Sometimes I think about variables and constants in existence. What changes—always—and what stays the same? Ironically, the most important constant I’ve ever come across happens to be change.
This month, things are changing for me. The last few years of existential reflection and stumbling are coming to a natural milestone—not one that I can articulate, but one that I can feel, deep inside my bones and what makes me me. With proper light and warmth and water, I’ve felt a whole life underground begin to stall and new parts of me forming, parts that seem so much more me than the parts that have formed so far. Whereas these tough roots fit for extreme conditions have been all that I was, it turns out that there have been shoots that emerged—some that have stayed, others that have died off—and the ones that survived the harsh climate of this reality are now ready to take over and begin growing whatever I am into the being I need to become.
I like using plants as metaphors for human existence. There’s something about slow they are naturally, yet how quickly they can surprise you when you stop paying attention for a few weeks. Some can go for a while without water or light, others need it constantly. Some develop rich networks of roots, others want to push out leaves as fast as they can. Look, they shout, I am a plant. This is me.
I can feel a part of me dying off like early leaves that are yellowing and starting to wilt. These were the leaves that helped me survive, the ones that I worked on first. The oldest ones. A part of me is sad to see them go, not because I cannot exist without them, but because they are a reminder that all of my leaves will eventually wilt and die because that’s what all plants do. Eventually.
It probably doesn’t make sense to worry about which leaves are yellowing and which ones are healthy anymore. The roots are established and the environment is finally one that is stable and nurturing. The adult leaves are out, healthy, green. My energy doesn’t need to be in reproducing or rooting anymore; I can focus on my leaves, making them bigger, more vibrant, adding more color and energy to this reality for as long as I’m here.
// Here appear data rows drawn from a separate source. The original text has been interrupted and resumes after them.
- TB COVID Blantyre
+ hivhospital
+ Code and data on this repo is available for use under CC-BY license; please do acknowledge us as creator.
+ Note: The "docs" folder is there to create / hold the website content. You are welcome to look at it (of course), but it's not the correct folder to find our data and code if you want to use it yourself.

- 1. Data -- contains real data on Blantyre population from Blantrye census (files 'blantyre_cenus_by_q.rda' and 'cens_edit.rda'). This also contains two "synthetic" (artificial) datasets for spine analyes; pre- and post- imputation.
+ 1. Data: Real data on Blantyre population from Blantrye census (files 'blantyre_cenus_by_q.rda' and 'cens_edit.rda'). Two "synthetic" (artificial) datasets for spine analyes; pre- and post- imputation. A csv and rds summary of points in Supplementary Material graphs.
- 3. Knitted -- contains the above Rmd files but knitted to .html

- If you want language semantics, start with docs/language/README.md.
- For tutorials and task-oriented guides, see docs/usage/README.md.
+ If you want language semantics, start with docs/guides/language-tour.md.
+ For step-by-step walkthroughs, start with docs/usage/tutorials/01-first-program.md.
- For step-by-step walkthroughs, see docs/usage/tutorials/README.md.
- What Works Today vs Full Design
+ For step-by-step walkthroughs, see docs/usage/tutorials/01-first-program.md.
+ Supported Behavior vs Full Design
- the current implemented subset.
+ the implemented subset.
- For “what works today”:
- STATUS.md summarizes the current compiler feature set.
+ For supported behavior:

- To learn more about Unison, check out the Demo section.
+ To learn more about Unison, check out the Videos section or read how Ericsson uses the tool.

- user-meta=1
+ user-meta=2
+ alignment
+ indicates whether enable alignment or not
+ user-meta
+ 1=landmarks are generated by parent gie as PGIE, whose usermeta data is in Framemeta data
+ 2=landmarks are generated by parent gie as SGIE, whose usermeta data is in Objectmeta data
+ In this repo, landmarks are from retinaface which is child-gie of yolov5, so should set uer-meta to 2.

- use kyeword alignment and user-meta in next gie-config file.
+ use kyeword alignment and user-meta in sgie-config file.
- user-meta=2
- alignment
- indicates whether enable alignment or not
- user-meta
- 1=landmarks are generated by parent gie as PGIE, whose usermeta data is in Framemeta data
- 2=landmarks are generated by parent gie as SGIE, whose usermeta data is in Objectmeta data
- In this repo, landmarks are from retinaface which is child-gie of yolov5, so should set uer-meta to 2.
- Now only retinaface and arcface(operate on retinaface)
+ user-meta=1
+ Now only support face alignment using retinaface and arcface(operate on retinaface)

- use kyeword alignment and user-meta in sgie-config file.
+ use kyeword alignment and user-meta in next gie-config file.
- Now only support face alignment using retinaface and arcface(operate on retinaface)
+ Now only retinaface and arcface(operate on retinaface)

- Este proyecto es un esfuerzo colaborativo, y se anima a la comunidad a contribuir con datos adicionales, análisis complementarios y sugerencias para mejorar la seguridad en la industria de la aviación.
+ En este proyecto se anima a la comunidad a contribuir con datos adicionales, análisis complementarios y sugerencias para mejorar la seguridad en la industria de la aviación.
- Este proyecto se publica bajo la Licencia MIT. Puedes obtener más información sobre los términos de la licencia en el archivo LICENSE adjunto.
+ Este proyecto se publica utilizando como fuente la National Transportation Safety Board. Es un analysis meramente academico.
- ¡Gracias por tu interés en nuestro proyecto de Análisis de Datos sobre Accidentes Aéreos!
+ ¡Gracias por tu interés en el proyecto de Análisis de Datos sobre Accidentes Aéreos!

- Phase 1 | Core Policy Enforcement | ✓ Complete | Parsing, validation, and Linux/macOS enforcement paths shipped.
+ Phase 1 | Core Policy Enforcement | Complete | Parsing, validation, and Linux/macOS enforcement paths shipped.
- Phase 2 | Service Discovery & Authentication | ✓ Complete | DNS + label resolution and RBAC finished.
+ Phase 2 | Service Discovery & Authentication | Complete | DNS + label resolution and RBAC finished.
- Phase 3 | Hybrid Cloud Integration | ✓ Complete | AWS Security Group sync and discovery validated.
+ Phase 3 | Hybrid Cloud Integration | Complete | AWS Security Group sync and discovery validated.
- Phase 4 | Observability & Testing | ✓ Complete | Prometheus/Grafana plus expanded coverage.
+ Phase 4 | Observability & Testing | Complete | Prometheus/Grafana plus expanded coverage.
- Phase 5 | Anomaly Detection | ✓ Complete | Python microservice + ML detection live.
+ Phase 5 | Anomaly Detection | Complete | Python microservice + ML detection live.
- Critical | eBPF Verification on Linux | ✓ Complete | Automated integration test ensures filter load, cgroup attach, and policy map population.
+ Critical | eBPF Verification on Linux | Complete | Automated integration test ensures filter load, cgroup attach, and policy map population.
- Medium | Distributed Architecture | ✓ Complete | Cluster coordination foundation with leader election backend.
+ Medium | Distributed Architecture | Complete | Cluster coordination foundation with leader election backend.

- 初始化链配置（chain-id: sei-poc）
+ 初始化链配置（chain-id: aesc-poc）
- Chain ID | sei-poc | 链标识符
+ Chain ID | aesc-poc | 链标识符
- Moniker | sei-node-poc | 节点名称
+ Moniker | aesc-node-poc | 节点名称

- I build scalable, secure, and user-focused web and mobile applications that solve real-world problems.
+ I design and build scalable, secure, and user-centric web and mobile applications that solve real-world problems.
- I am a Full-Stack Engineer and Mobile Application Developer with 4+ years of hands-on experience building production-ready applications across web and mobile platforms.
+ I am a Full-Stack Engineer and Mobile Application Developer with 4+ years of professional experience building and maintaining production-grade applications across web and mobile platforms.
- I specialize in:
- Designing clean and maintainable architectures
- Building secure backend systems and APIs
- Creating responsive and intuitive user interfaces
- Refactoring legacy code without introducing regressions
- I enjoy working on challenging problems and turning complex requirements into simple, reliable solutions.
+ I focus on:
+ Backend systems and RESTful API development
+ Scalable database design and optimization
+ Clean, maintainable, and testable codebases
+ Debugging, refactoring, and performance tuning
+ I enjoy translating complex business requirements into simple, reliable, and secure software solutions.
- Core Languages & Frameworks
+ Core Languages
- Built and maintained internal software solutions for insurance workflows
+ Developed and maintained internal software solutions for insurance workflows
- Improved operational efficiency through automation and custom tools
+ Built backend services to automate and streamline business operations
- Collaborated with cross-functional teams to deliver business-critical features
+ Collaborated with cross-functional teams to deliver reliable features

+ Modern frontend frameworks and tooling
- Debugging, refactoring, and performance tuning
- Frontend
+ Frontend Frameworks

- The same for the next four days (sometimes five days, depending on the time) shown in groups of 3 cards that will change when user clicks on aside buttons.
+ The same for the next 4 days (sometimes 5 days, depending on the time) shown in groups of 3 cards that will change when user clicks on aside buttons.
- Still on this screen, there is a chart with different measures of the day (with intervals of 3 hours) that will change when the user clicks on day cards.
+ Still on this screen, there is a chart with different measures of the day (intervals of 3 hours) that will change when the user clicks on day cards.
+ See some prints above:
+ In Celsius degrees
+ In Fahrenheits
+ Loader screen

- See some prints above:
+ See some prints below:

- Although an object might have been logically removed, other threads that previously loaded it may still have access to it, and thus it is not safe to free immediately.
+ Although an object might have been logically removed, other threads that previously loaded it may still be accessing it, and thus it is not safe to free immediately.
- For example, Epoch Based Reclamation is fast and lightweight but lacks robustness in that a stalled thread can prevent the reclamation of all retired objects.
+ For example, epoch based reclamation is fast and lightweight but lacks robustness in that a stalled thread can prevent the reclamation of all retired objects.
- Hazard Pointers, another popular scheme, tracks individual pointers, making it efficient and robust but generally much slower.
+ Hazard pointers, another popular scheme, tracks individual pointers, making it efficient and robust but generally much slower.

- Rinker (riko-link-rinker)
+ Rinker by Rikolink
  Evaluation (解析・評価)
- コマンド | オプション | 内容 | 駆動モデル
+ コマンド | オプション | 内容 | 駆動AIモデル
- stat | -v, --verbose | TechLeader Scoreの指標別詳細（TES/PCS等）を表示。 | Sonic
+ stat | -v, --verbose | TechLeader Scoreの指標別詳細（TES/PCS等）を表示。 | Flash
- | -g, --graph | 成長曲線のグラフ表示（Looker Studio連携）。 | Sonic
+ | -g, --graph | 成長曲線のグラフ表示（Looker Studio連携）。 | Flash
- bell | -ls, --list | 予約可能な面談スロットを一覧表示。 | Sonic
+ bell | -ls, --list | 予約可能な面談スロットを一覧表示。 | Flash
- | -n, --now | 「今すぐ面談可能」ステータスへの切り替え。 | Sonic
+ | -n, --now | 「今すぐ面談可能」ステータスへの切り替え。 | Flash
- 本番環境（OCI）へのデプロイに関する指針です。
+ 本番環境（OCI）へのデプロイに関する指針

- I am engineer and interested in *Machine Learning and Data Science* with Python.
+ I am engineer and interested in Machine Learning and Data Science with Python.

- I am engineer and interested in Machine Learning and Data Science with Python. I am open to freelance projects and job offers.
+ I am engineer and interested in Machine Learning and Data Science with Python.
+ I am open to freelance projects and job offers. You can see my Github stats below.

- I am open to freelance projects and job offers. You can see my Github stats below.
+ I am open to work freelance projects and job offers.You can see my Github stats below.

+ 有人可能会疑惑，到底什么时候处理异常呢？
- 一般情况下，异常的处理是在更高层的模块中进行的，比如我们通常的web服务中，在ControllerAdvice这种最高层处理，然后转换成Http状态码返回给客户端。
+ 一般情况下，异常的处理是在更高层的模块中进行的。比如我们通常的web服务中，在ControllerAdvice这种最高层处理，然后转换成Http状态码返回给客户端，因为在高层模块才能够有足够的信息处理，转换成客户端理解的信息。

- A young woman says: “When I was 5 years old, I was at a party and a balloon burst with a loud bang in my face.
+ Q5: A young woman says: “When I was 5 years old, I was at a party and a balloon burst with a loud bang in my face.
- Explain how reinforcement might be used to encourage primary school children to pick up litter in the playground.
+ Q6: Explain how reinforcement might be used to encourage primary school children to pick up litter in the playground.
There’s a natural ebb and flow of submitting fiction. I was walking with my wife the other day and we were talking about that process. You clean up your manuscript, save it appropriately, then get it submitted out to the next market and log it in your tracking system (I just use a spreadsheet). It can be a lot of work of your creatively discursive like me; I try out new ideas, new endings, new beginnings, cut out sections and rewrite whole pages before packaging up a story and getting it sent out again. This process is time consuming and feels like walking across broken glass just to get to the end of a trail where I can touch the sign that says, “Congratulations, writer. You’ve made it. Now walk back across.”
Perhaps it’s my upbringing that has conditioned me to consider the painful aspects of a journey as the ones I ought to focus on. I don’t really know. What I do know is that I have three books published (let’s not talk about how many unpublished ones I have) and about a dozen short stories now that are making their ways through the submission grinder (the circumstance, not the service), so I get to have some say into what being a writer means for me. And for me, writing is work. Constant, unending work. It’s second-guessing yourself. It’s throwing away pages and replacing them with two sentences. It’s finding something you wrote and feeling like an imposter. Did I write this? Was this really me?
Imposter syndrome is real—and it didn’t get any better once I had some well-received stories out there. The pressure to not disappoint readers is constant. (Really, to not disappoint people), and somehow it has become a driving force in my life. I want my stories to be good, so I let them simmer on the backburner after they’re done and several weeks later pick up the lid to see what’s going on. I’ll add things, scoop things out, and put the lid back on for a while. This has, so far, produced some perfectly fine home-cooked meals. And in the end, what is the goal here? To feed imaginations. To give me something to spend my time on and be proud of myself. So as long as I’m cooking good imagination food, and people are feeling sated from the stories (including myself), I’d call that a good day.
I came here to schedule this for publication tomorrow. Usually I’ll schedule these to go out the first time I start it for the month. This month, though, has been really hard. I can’t stop thinking about my dog that we put down back in December. An old friend of mine who had been there for me (along with that same dog) right after a suicide attempt had a heart attack and died. I left a toxic work environment. I’ve come to terms with the depressive effects of the pandemic and that I have no control over how it has changed everyone’s emotional lives. I’m slowly coming to terms with what may be clinical depression and not just overworking my body and mind.
There are lights at the end of this tunnel. The new workplace I’ve found myself in is indescribably safe and welcoming. Truly a once in a lifetime opportunity that I am so incredibly grateful and appreciative to now have. When I can turn off my thoughts for just a moment, I can see that my wife and I have never been more close. My kids are growing up and I feel like I’m finally starting to connect with them. And the icing on it all has been an acceptance letter for one of my short stories.
So maybe it’s bereavement. Maybe it’s the change of jobs from a toxic environment to the polar opposite of toxic. Maybe it’s something else. What I know is that I feel grounded in getting stories finished, not just writing for the sake of writing, and I’m looking forward to continuing down this path of taking myself seriously and, above all, taking my writing seriously.